As a student at the Flatiron School, for my module 3 project I teamed up with Abzal Seitkaziyev to try and predict the winner of horse races.
We started by getting our data from Kaggle, which had a data set from the Hong Kong Jockey Club website. The races included were from 2014 to 2017.
The first step that I undertook was looking at the data and seeing if there were any categories that provided information that I didn't think would be useful. After dropping a large number of the columns, I checked the remaining categories for null values.
Fortunately, after removing unwanted columns there was only one column with null values. Since there were relatively few of them, I simply removed those rows from the data set.
However, there were some other issues with the data that needed to be dealt with. One was that there were missing values that didn't show up as missing because they were input as '---'. As a result, I searched columns for these types of missing values and removed them as well.
Feature engineering ended up being by far the main focus of mine while undertaking the project. In hindsight, I should planned ahead and set a limit on how much time I would spend engineering new features. As a result, I ended up having to rush through the encoding and modeling portions of the project in order to finish in time.
While I won't go through all of the features that I engineered, I will comment on a couple of main things that I focused on. The first thing that I new that I needed to do was to make sure that I wasn't using future information to predict the outcome of races.
For example, how fast a horse ran was clearly an import component in creating the model. However, we had to make sure to remove the speed from a particular race from the prediction process for that race, because that is not information that we will have going in. Therefore, when I was factoring the fastest that a horse had run up until that point, I made sure to remove the time from that race from consideration.
Additionally, in order to use the categorical variables in my model, I new that I had to encode them. I ultimately decided to use target encoding, but I knew that I had to be careful because of the possibility of target leakage. Since target encoding uses information about the target in the encoding process, it will bias the prediction process. You want to make predictions without any knowledge of the result, because in the future when using the model, I would have access to that information.
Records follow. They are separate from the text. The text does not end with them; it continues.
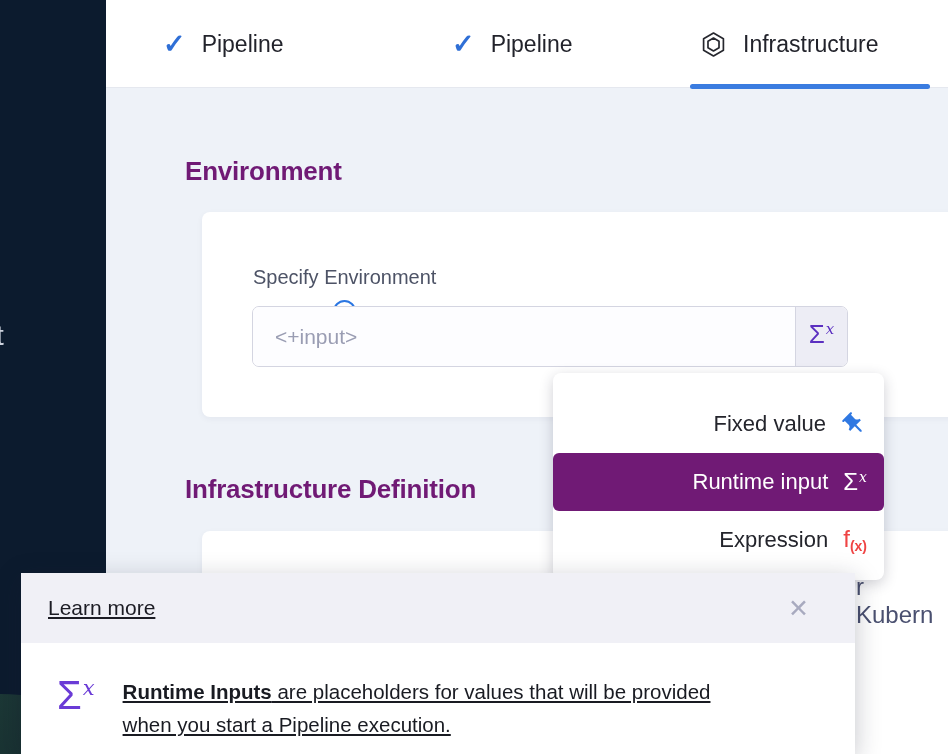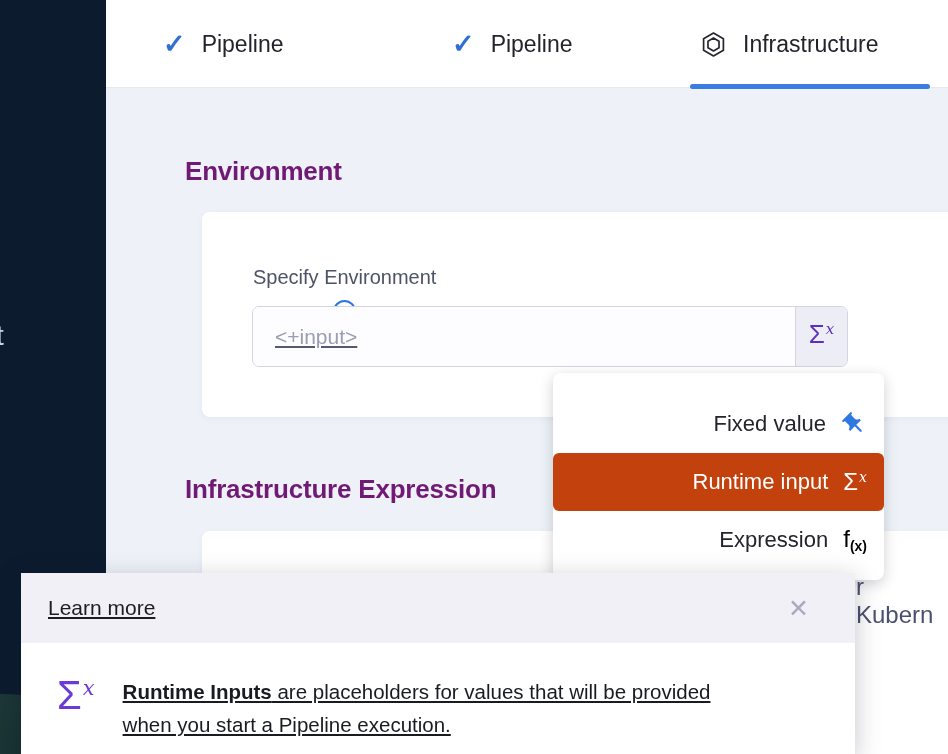--- a/index.html
+++ b/index.html
@@ -42,7 +42,7 @@
     overflow:hidden; z-index:2; }
   #env-input { flex:1; border:none; outline:none; font-size:21px; padding:0 0 0 22px;
     color:#55586e; background:#fdfdff; border-right:1px solid #d4d5e1;
-    font-family:"Liberation Sans",sans-serif;text-decoration:underline; }
+    font-family:"Liberation Sans",sans-serif; }
   #env-input::placeholder { color:#9a9db3; opacity:1; }
   .multitype-btn { width:51px; background:#ededf5; border:none; cursor:pointer;
     display:flex; align-items:flex-start; justify-content:center; padding-top:14px; }

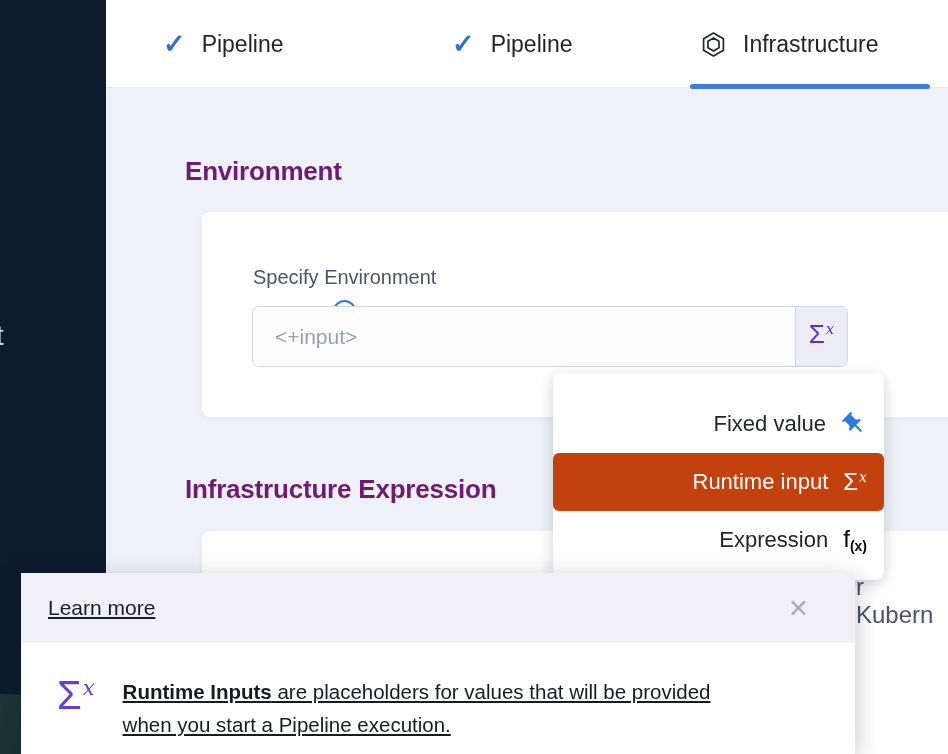--- a/index.html
+++ b/index.html
@@ -132,7 +132,7 @@
     </button>
   </div>
 
-  <h2 class="section-heading" id="infra-heading">Infrastructure Expression</h2>
+  <h2 class="section-heading" id="infra-heading">Infrastructure Definition</h2>
 
   <div id="infra-card"></div>
   <span id="infra-clipped">r Kubern</span>

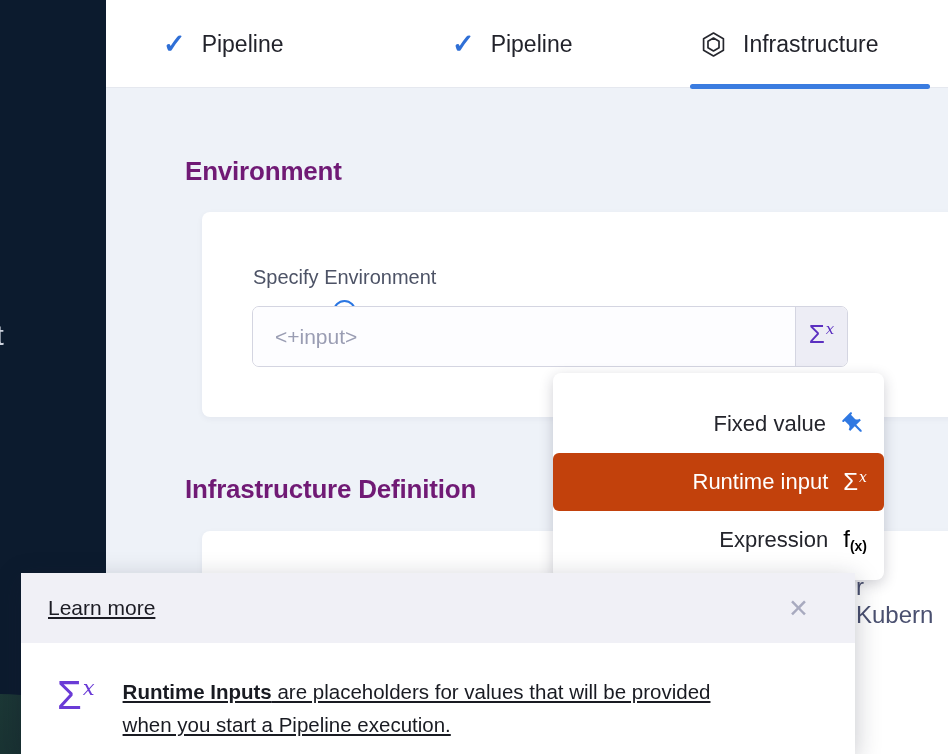--- a/index.html
+++ b/index.html
@@ -61,7 +61,7 @@
     padding-top:22px; z-index:5; }
   .menu-item { height:58px; display:flex; align-items:center; justify-content:flex-end;
     gap:15px; padding-right:17px; font-size:22px; color:#24252c; cursor:pointer; }
-  .menu-item.selected { background:#c2410c; color:#fff; border-radius:6px; }
+  .menu-item.selected { background:#701a75; color:#fff; border-radius:6px; }
   .menu-item.selected .sigmax { color:#fff; }
   .menu-item .sigmax .s { font-size:24px; }
   .menu-item .sigmax .xx { font-size:14px; vertical-align:8px; }

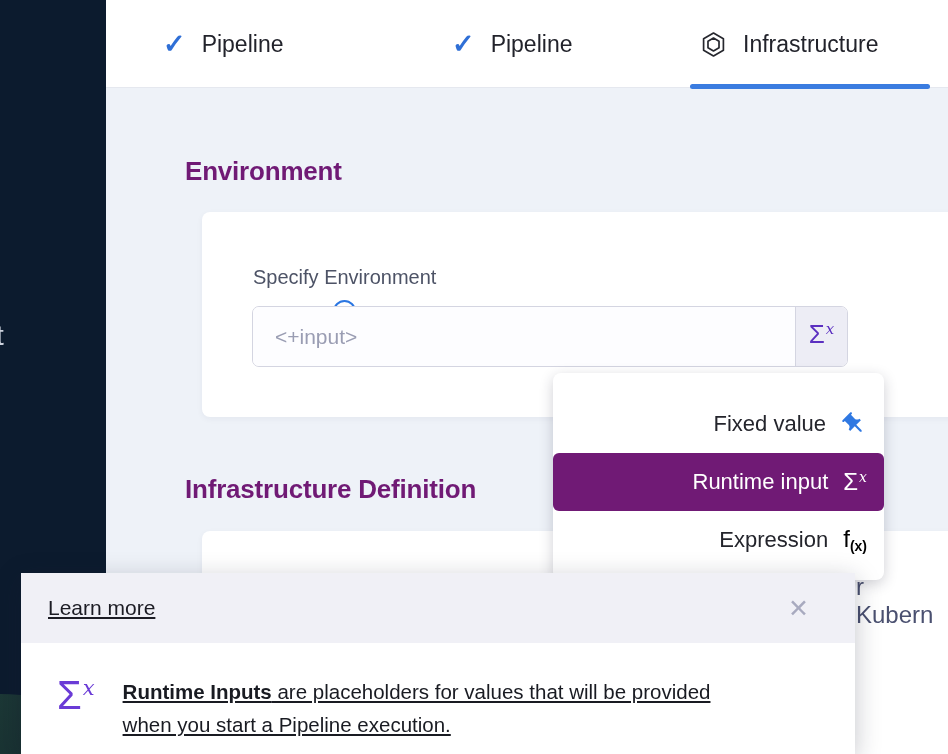--- a/index.html
+++ b/index.html
@@ -66,7 +66,7 @@
   .menu-item .sigmax .s { font-size:24px; }
   .menu-item .sigmax .xx { font-size:14px; vertical-align:8px; }
   .pin-icon svg { transform:rotate(-45deg); display:block; }
-  .fx { color:#000000; line-height:1; white-space:nowrap; }
+  .fx { color:#ef4444; line-height:1; white-space:nowrap; }
   .fx .f   { font-size:24px; }
   .fx .sub { font-size:14px; font-weight:700; vertical-align:-4px; }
Therefore, I used a pipeline in order to make sure that leakage did not occur.
When I got to the modeling, at first I tried a basic version of a number of models in order to see which one performed best right off the bat. I tried a decision tree, random forest, logistic regression, support vector machine, adaboost, and a Gradient Boosted Classifier.
The metric that I judged the models on was area under the curve. I went with this metric because of what we were ultimately using the model for. I plan on using this model in order to bet on races and therefore think that the most import things to keep in mind are the number of true positive and false positive results. In other words, how often do will I win when the model tells me I should place a bet on a particular horse. The area under the curve metric includes these factors.
Ultimately, I was able to achieve an area under the curve score of approximately .78 using the logistic regression model.
I think that I can improve on my area under the curve score pretty easily by working more with the models. I spent most of my time engineering features and didn't have as much time as I would have liked to work with the models and checking to see which features should be included and which shouldn't.
Furthermore, I would like to collect more data since the Kaggle dataset only included races from 2014-2017.
I would also like to see if I can get better results by trying different types of bets instead of simply picking the winning horse.